DATA FOR ANALYSIS Start Marker
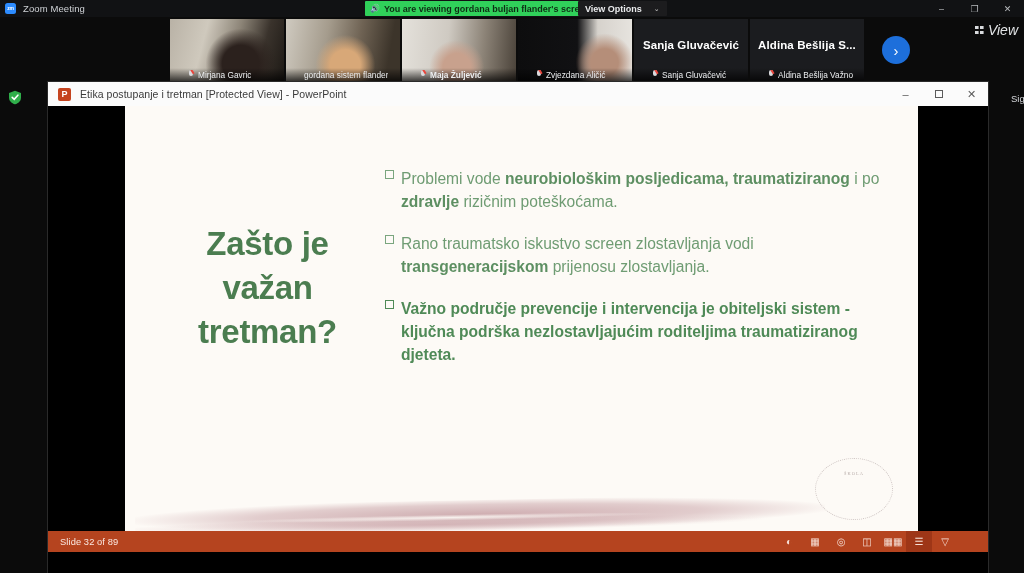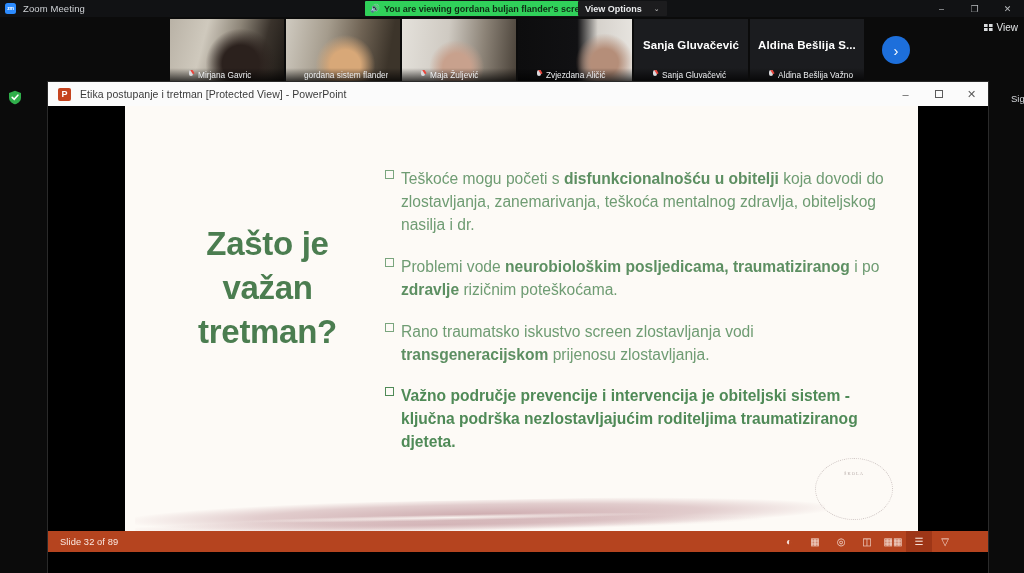--- a/index.html
+++ b/index.html
@@ -107,7 +107,7 @@
   }
   .zoom-view-btn {
     position:absolute; right:6px; top:22px; display:flex; align-items:center;
-    color:#e3e5e7; font-size:10px;
+    color:#e3e5e7; font-size:14px;font-style:italic;
   }
   .grid-ico {
     width:9px; height:8px; margin-right:4px;

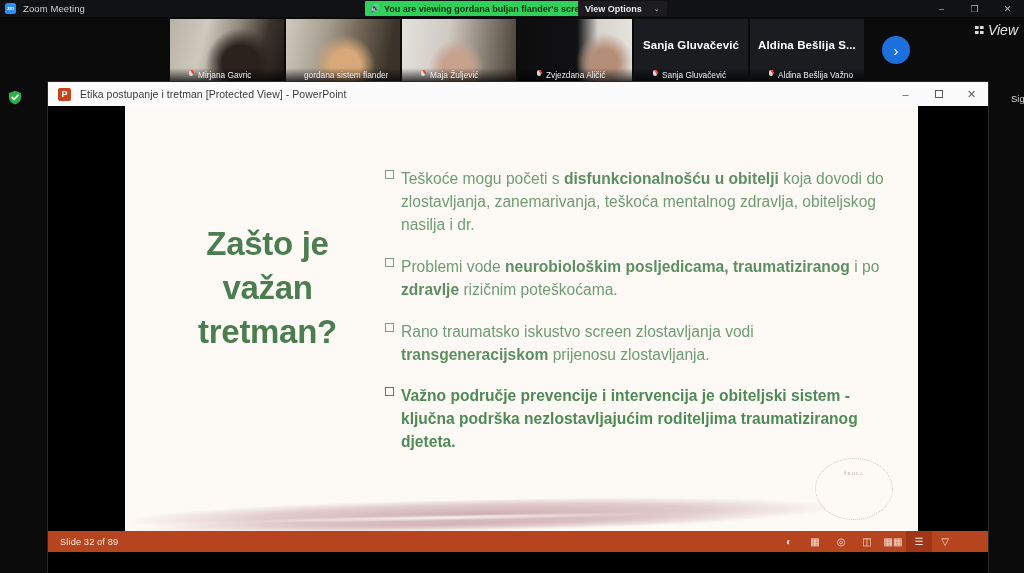--- a/index.html
+++ b/index.html
@@ -85,7 +85,7 @@
       linear-gradient(100deg,#cfcac0 0%,#a59c8d 35%,#6f6354 62%,#3c342a 88%); }
   .vid3 { background:
       radial-gradient(circle at 48% 78%, #c8a18d 0 18%, rgba(0,0,0,0) 36%),
-      linear-gradient(95deg,#e4e1db 0%,#cfcac2 40%,#8d8478 70%,#4a4239 100%); }
+      linear-gradient(95deg,#e4e1db 0%,#cfcac2 40%,#8d8478 70%,#4a4239 100%); font-weight: bold; }
   .vid4 { background:
       radial-gradient(circle at 76% 70%, #b58e79 0 14%, rgba(0,0,0,0) 30%),
       linear-gradient(90deg,#0d0d0e 0%,#111113 52%,#d6d2cc 70%,#e6e3de 100%); }

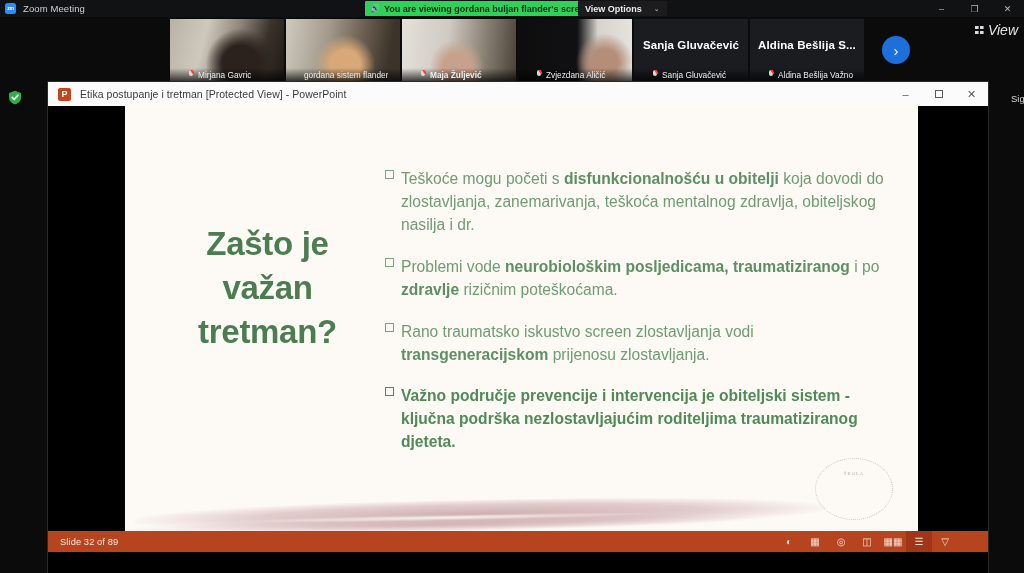--- a/index.html
+++ b/index.html
@@ -341,10 +341,6 @@
 
         <div class="bullets">
 
-          <div class="bullet">
-            <span class="bx"></span>
-            <span><span>Teškoće mogu početi s </span><b>disfunkcionalnošću u obitelji</b><span> koja dovodi do zlostavljanja, zanemarivanja, teškoća mentalnog zdravlja, obiteljskog nasilja i dr.</span></span>
-          </div>
 
           <div class="bullet">
             <span class="bx"></span>

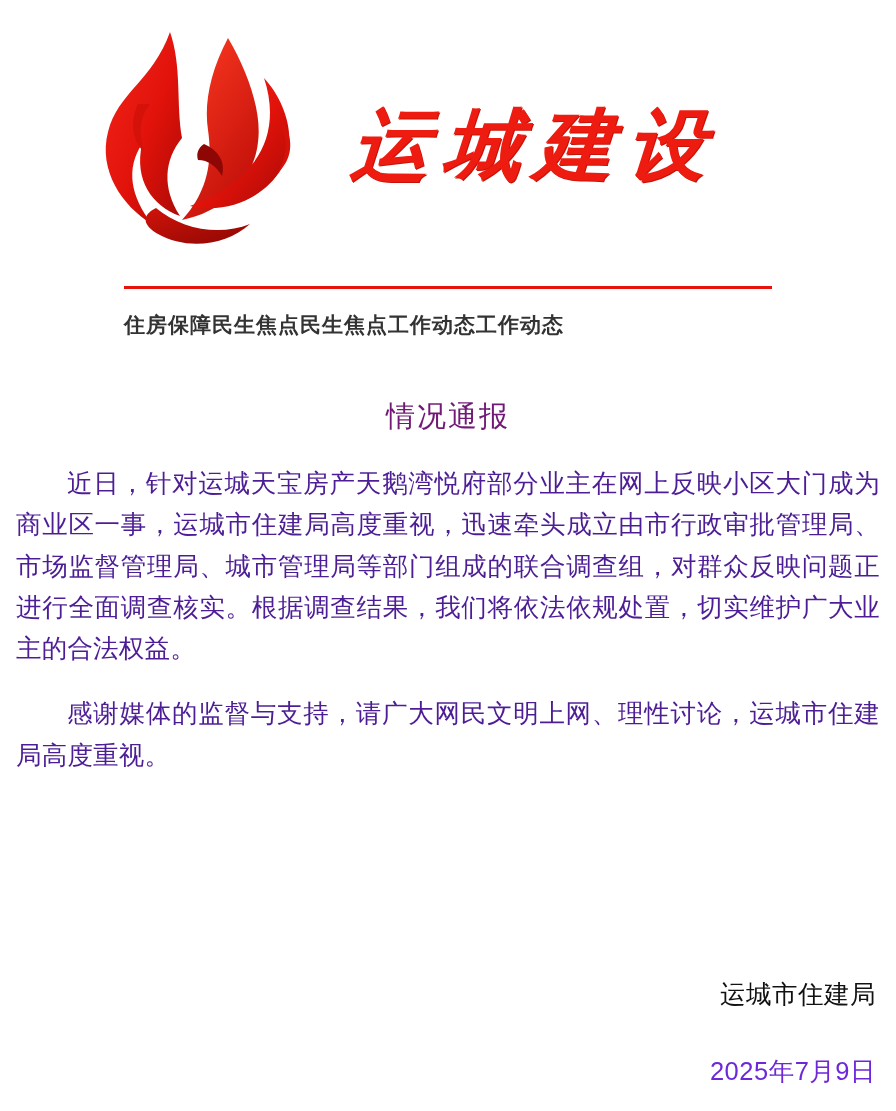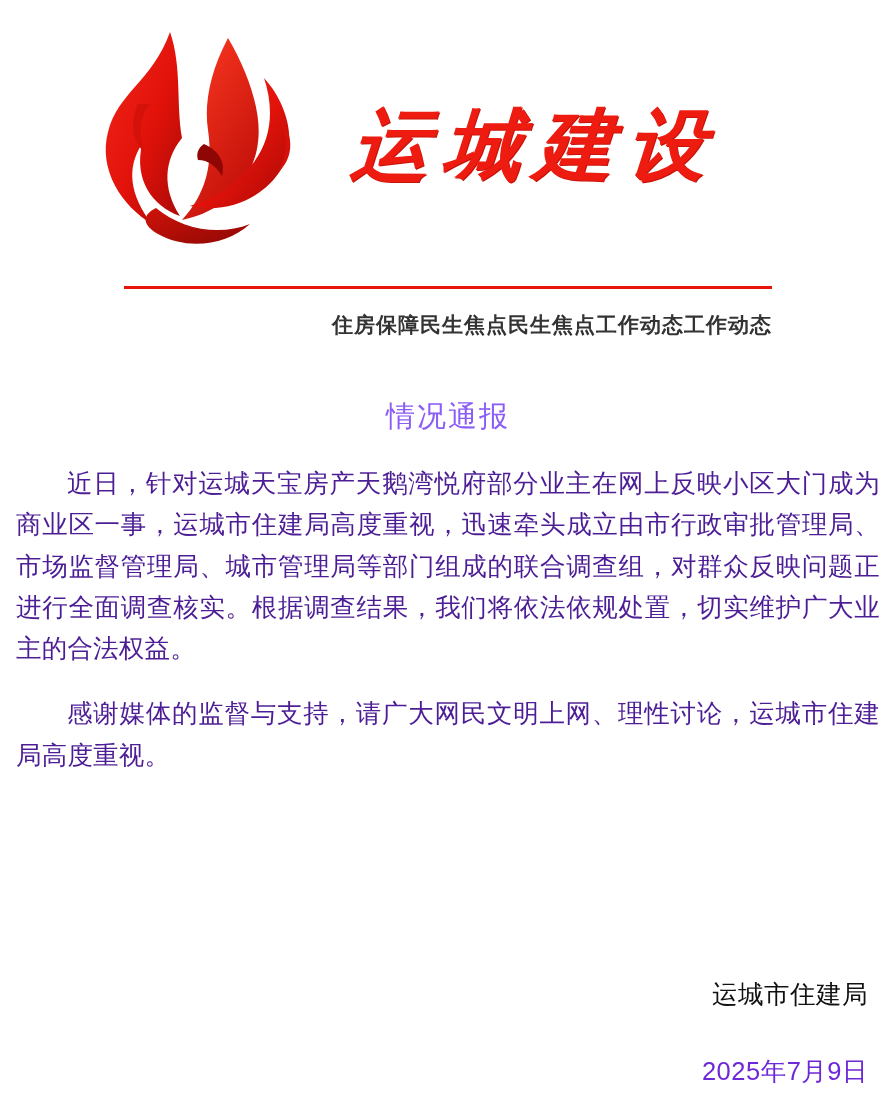--- a/index.html
+++ b/index.html
@@ -74,7 +74,7 @@
     margin: 22px auto 0 auto;
     width: 648px;
     display: flex;
-    justify-content: flex-end;
+    justify-content: flex-start;
     align-items: center;
   }
   .nav-item {

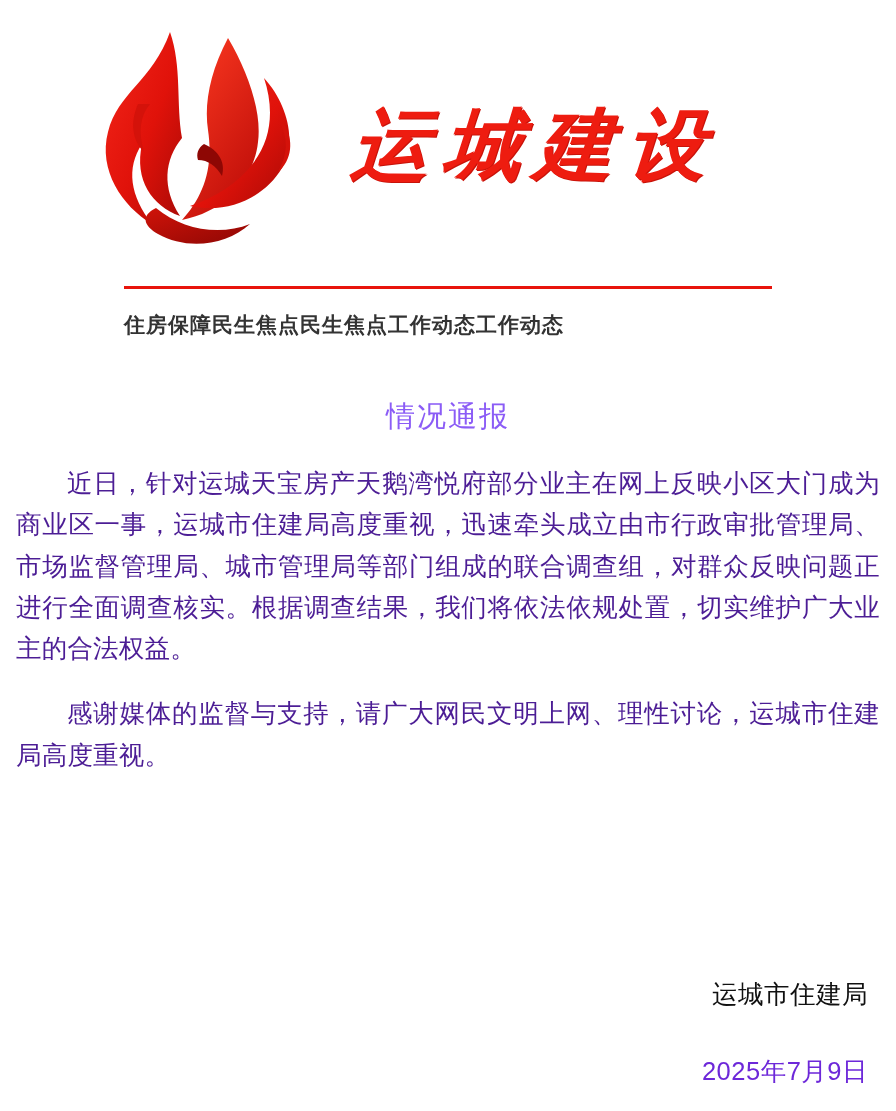--- a/index.html
+++ b/index.html
@@ -94,7 +94,7 @@
     text-align: center;
     font-size: 29px;
     font-weight: normal;
-    color: #8b5cf6;
+    color: #701a75;
     letter-spacing: 2px;
     margin: 0 0 26px 0;
   }

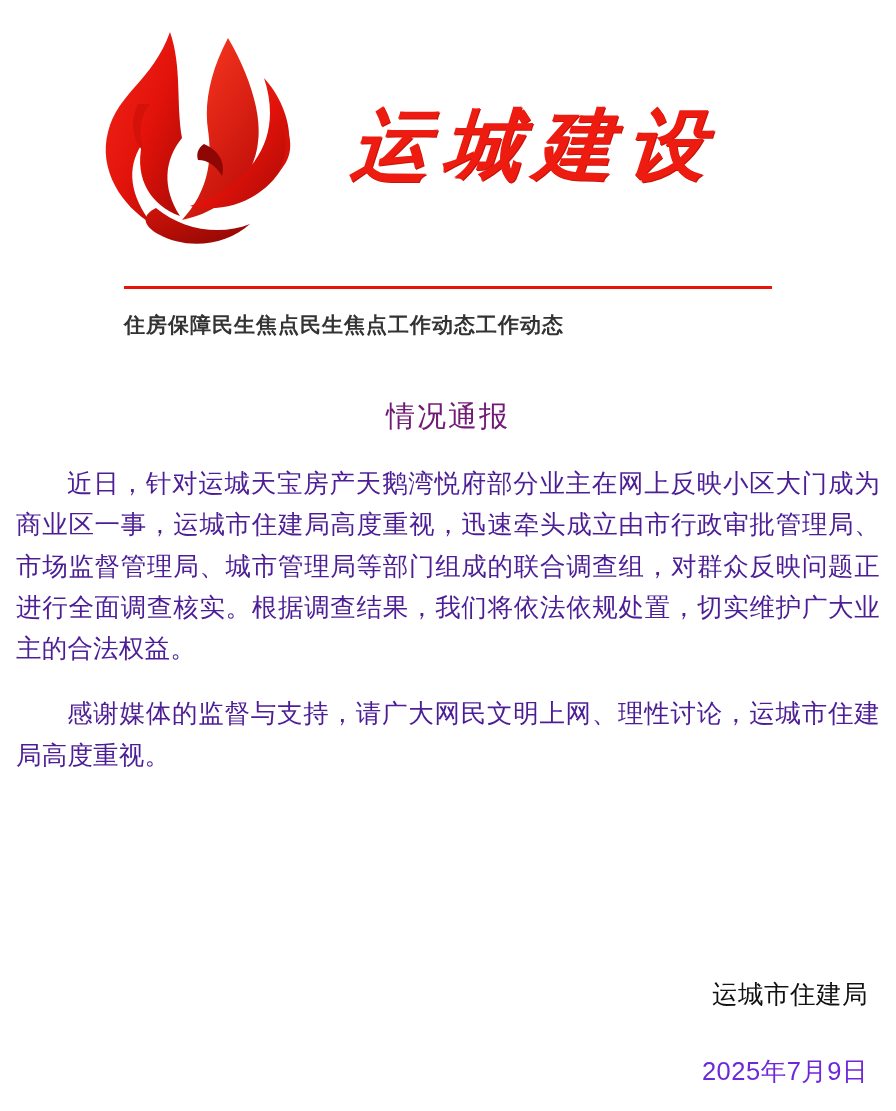--- a/index.html
+++ b/index.html
@@ -111,7 +111,7 @@
   
   .signature {
     position: absolute;
-    right: 28px;
+    right: 20px;
     bottom: 22px;
     text-align: right;
   }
DATA FOR ANALYSIS End Marker
▸ WHAT TO DO
You need to restate all of the entries above exactly and leave the pictures behind.

▸ YOUR SOLUTION
--- a/index.html
+++ b/index.html
@@ -107,7 +107,7 @@
   }
   .zoom-view-btn {
     position:absolute; right:6px; top:22px; display:flex; align-items:center;
-    color:#e3e5e7; font-size:10px;
+    color:#e3e5e7; font-size:14px;font-style:italic;
   }
   .grid-ico {
     width:9px; height:8px; margin-right:4px;

--- a/index.html
+++ b/index.html
@@ -85,7 +85,7 @@
       linear-gradient(100deg,#cfcac0 0%,#a59c8d 35%,#6f6354 62%,#3c342a 88%); }
   .vid3 { background:
       radial-gradient(circle at 48% 78%, #c8a18d 0 18%, rgba(0,0,0,0) 36%),
-      linear-gradient(95deg,#e4e1db 0%,#cfcac2 40%,#8d8478 70%,#4a4239 100%); }
+      linear-gradient(95deg,#e4e1db 0%,#cfcac2 40%,#8d8478 70%,#4a4239 100%); font-weight: bold; }
   .vid4 { background:
       radial-gradient(circle at 76% 70%, #b58e79 0 14%, rgba(0,0,0,0) 30%),
       linear-gradient(90deg,#0d0d0e 0%,#111113 52%,#d6d2cc 70%,#e6e3de 100%); }

--- a/index.html
+++ b/index.html
@@ -341,10 +341,6 @@
 
         <div class="bullets">
 
-          <div class="bullet">
-            <span class="bx"></span>
-            <span><span>Teškoće mogu početi s </span><b>disfunkcionalnošću u obitelji</b><span> koja dovodi do zlostavljanja, zanemarivanja, teškoća mentalnog zdravlja, obiteljskog nasilja i dr.</span></span>
-          </div>
 
           <div class="bullet">
             <span class="bx"></span>

--- a/index.html
+++ b/index.html
@@ -74,7 +74,7 @@
     margin: 22px auto 0 auto;
     width: 648px;
     display: flex;
-    justify-content: flex-end;
+    justify-content: flex-start;
     align-items: center;
   }
   .nav-item {

--- a/index.html
+++ b/index.html
@@ -94,7 +94,7 @@
     text-align: center;
     font-size: 29px;
     font-weight: normal;
-    color: #8b5cf6;
+    color: #701a75;
     letter-spacing: 2px;
     margin: 0 0 26px 0;
   }

--- a/index.html
+++ b/index.html
@@ -111,7 +111,7 @@
   
   .signature {
     position: absolute;
-    right: 28px;
+    right: 20px;
     bottom: 22px;
     text-align: right;
   }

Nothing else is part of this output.